▸ **Records for this task**:
###
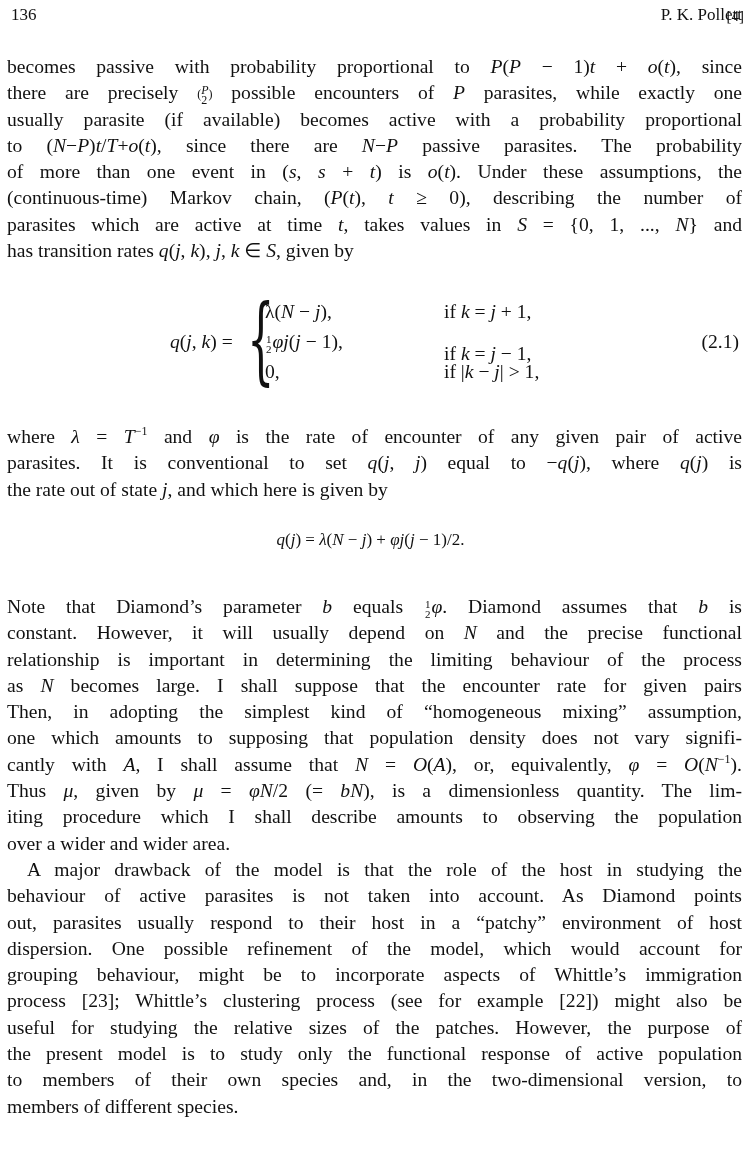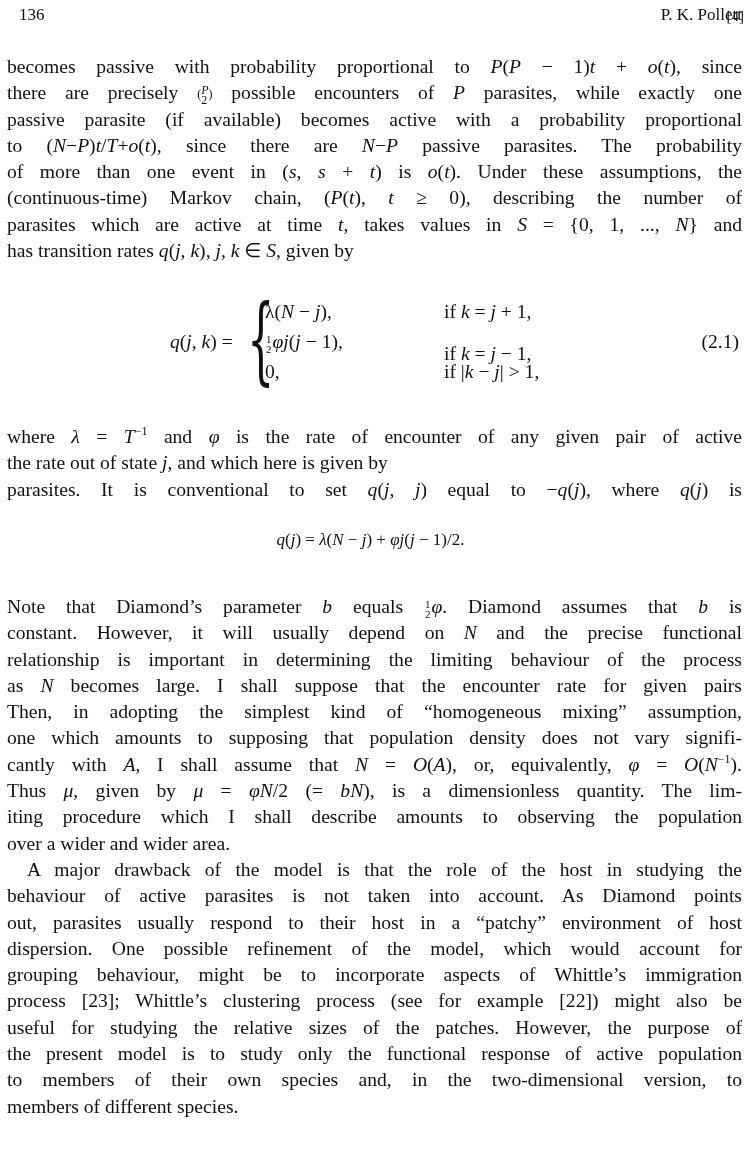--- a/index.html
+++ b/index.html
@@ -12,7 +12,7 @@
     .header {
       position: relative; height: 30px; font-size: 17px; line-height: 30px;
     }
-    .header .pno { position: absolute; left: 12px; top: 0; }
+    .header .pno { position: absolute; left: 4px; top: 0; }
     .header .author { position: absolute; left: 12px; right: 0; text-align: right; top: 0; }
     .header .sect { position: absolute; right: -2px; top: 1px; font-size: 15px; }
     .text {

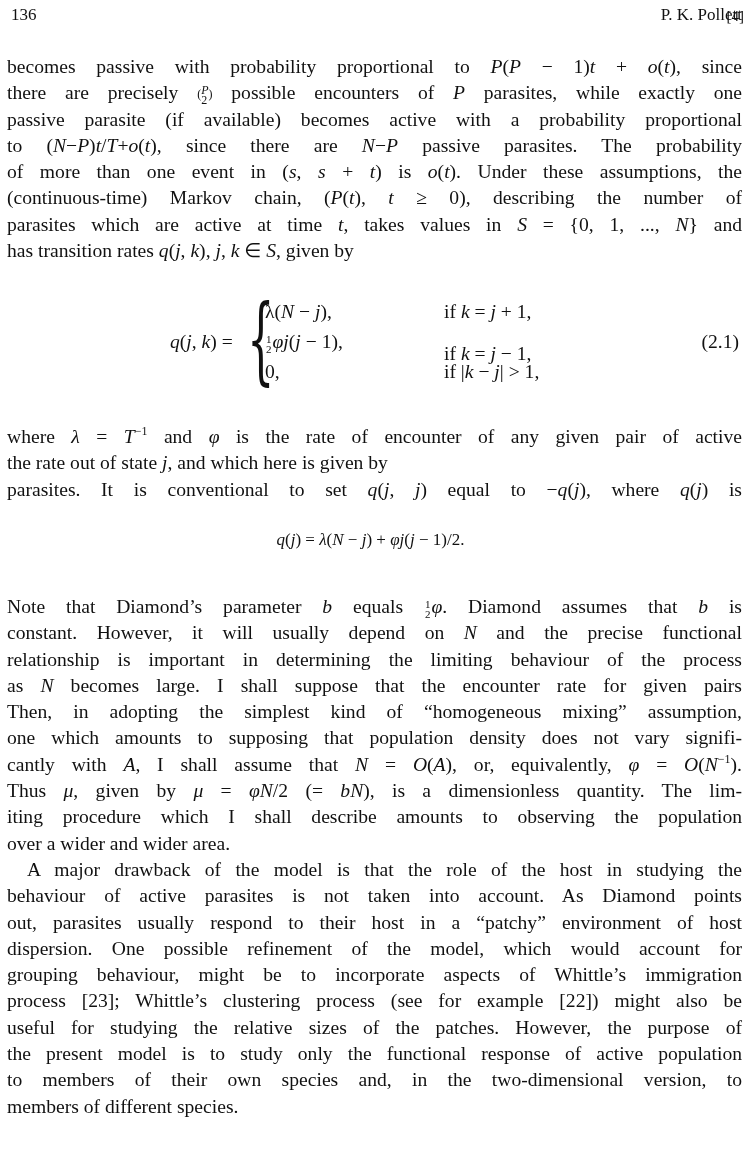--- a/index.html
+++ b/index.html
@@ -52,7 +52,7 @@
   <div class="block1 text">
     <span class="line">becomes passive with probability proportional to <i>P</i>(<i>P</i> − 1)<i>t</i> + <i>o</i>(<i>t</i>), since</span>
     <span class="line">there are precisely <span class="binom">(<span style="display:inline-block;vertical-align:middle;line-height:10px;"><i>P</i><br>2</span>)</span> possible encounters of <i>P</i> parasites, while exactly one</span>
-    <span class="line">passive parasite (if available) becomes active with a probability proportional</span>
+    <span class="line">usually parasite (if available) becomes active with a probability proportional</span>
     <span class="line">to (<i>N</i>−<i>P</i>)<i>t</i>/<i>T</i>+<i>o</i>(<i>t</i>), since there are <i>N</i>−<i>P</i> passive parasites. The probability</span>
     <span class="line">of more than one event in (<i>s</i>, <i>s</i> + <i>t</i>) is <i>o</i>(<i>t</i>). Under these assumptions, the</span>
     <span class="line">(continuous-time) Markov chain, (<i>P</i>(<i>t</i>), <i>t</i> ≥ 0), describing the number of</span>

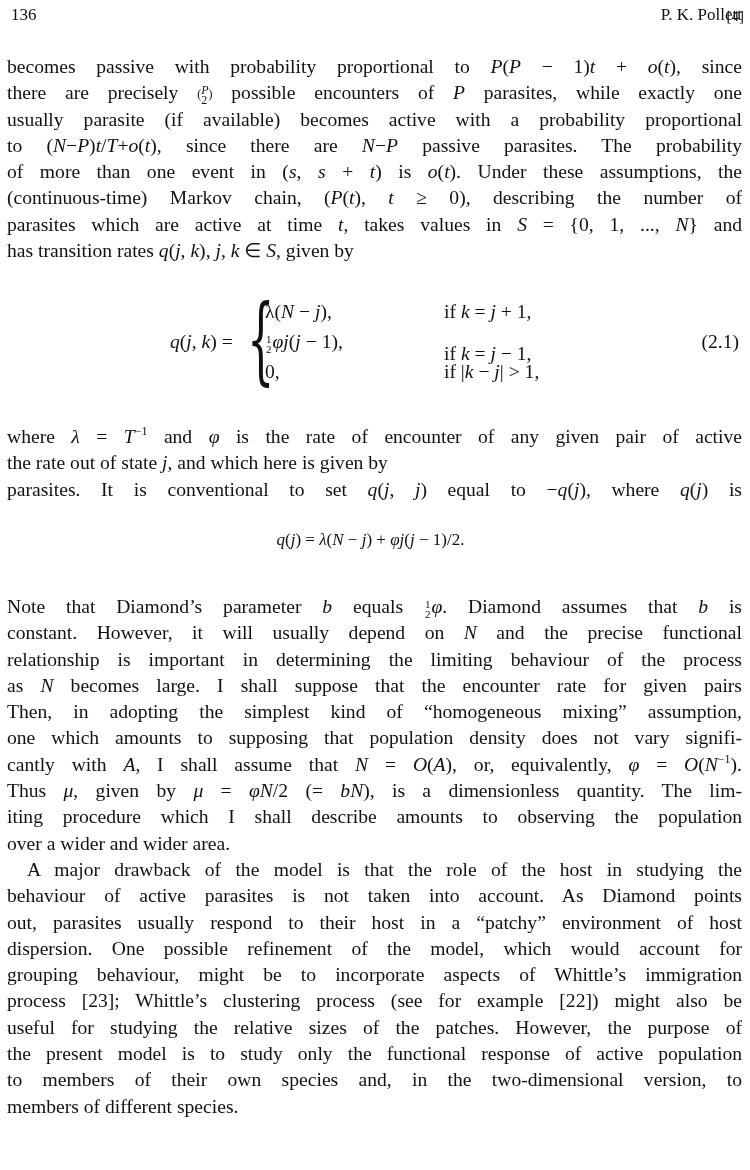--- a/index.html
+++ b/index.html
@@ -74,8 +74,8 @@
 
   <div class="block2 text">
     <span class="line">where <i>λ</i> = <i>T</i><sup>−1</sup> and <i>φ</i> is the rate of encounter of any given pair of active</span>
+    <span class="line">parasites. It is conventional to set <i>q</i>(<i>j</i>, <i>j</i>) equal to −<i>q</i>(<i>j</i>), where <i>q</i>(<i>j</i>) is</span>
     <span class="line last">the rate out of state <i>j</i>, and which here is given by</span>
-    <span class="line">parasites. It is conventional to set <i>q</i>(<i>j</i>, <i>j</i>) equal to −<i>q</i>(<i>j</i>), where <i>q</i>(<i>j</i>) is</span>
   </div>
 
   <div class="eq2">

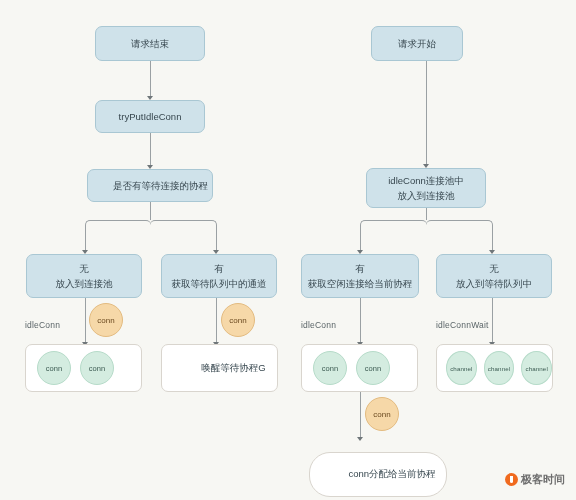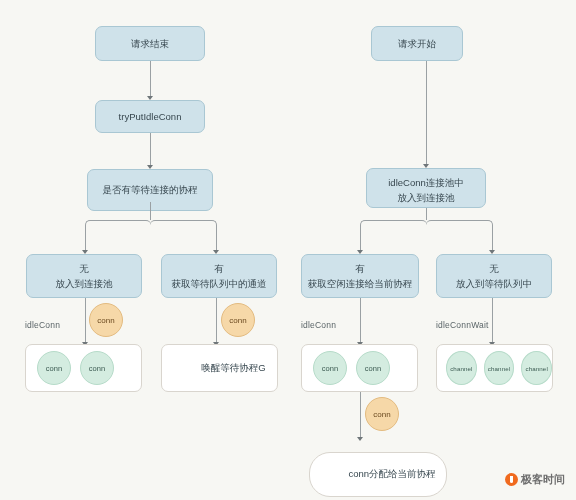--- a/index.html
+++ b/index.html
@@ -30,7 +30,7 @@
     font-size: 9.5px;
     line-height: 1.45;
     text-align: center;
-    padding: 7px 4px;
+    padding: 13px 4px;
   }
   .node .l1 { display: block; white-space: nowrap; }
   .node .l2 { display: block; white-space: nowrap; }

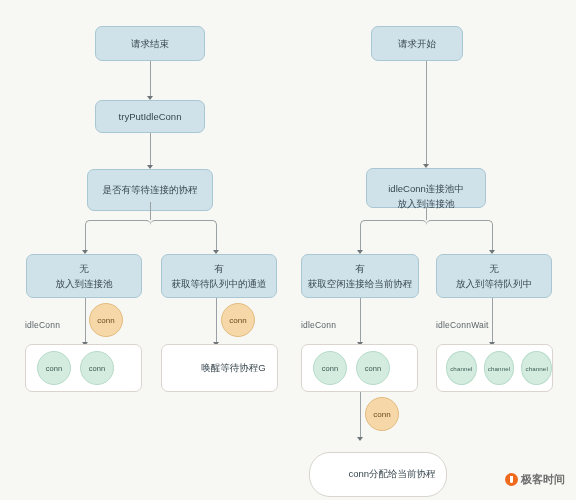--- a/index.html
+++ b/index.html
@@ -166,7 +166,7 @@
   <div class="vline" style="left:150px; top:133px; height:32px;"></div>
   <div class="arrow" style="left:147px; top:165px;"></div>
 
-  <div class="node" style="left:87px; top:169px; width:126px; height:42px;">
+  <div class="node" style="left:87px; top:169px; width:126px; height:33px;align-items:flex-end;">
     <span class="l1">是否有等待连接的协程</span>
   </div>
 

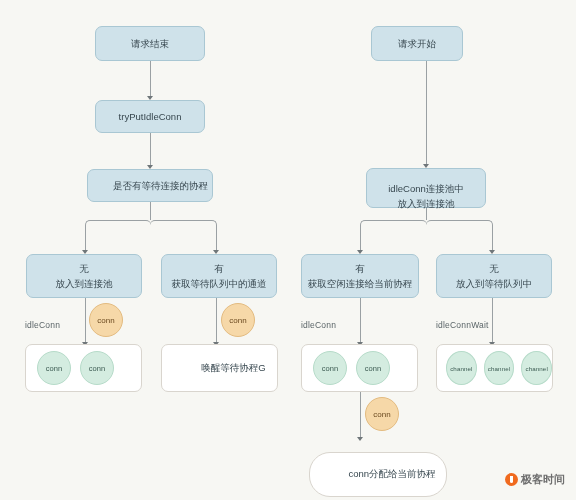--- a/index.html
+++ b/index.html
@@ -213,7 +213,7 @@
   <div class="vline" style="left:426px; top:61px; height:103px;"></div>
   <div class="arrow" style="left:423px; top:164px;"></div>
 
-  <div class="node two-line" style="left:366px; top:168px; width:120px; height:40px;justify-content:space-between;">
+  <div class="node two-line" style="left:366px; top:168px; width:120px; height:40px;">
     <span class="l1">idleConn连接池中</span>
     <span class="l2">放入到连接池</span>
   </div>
###
▸ **Task to complete**:
Each line containing the word "width" must be pulled from the listing and copied.

▸ **Solution for this task**:
-  <div class="node" style="left:87px; top:169px; width:126px; height:42px;">
+  <div class="node" style="left:87px; top:169px; width:126px; height:33px;align-items:flex-end;">
-  <div class="node two-line" style="left:366px; top:168px; width:120px; height:40px;justify-content:space-between;">
+  <div class="node two-line" style="left:366px; top:168px; width:120px; height:40px;">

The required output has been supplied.